More pressure for interest rate hike as inflation fails to fall

Business

The rate of price rises has remained 8.7% despite expectations of a fall, according to official figures.

The Office for National Statistics (ONS) announced the consumer price index measure of inflation stood at 8.7% in the year up to May, the same as the rate in April.

A slight decrease, to 8.4%, had been expected by economists.

The rate has been kept high due to the rising cost of second-hand cars, live music events and computer games, the ONS chief economist said, though they were partially offset by the fall in petrol prices.
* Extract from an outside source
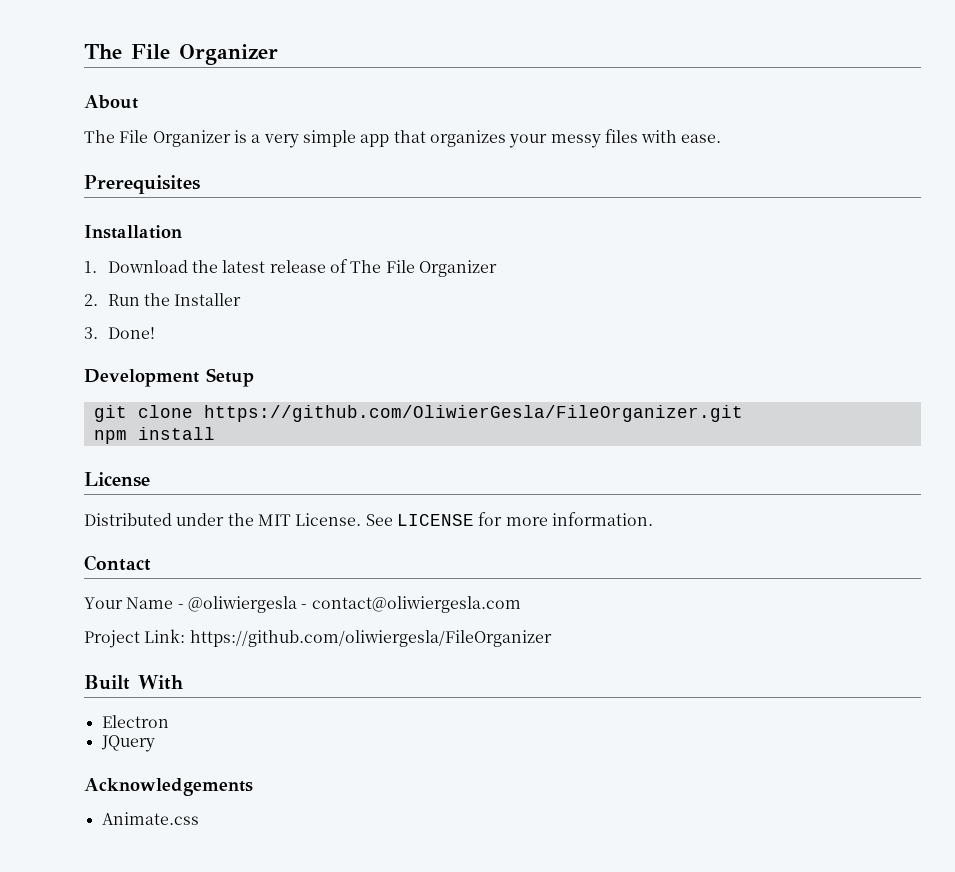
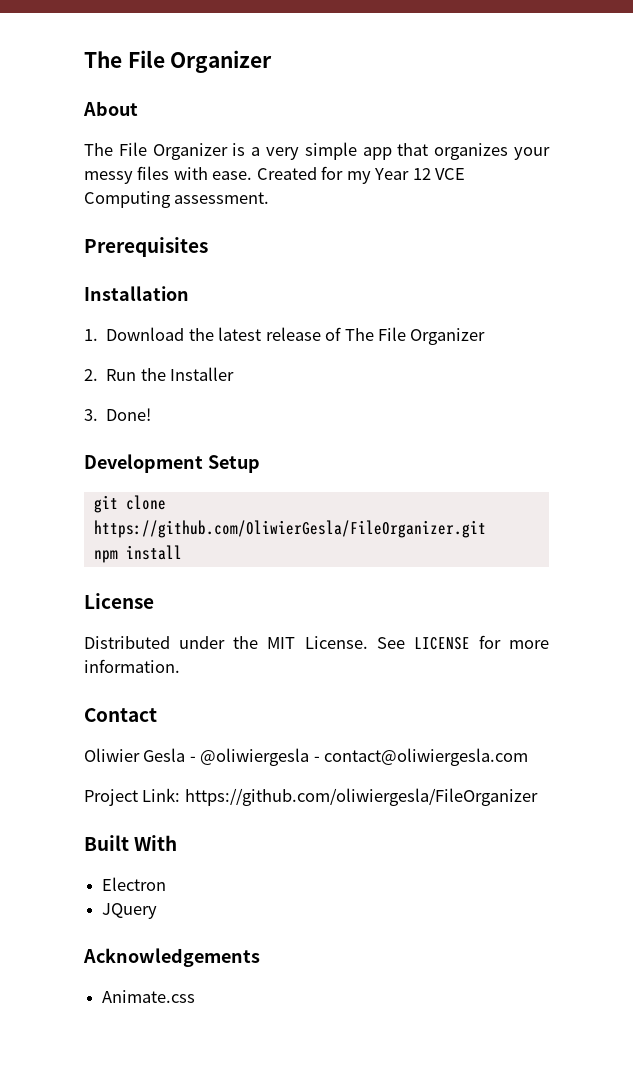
(722, 138) none -> [256,166,466,184] [84,191,270,208] Created for my Year 12 VCE Computing assessment.
[84,597,174,609] Your Name -> [84,748,186,762] Oliwier Gesla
There’s been an increase in another measure of inflation being watched by the Bank of England – core inflation, which excludes volatile categories including fuel and food.

That rise bucked expectations and now stands at 7.1%, a 31 year high and up from 6.8% last month.

It was forecast to remain stagnant at 6.8%.

More on Inflation

The Bank of England has undertaken a programme of interest rate rises to bring inflation down to 2% and Wednesday’s figure will be closely watched by rate-setters ahead of the latest expected rise on Thursday.

Inflation began to increase in late 2021, when supply chain problems linked to COVID lockdowns and the associated worker shortages meant demand for goods could not be met.

Russia’s invasion of Ukraine exacerbated the problem as many countries, particularly those in Europe, scrambled to find other energy sources and reduce their use of Russian gas, which subsequently pushed up the cost of energy and many other goods.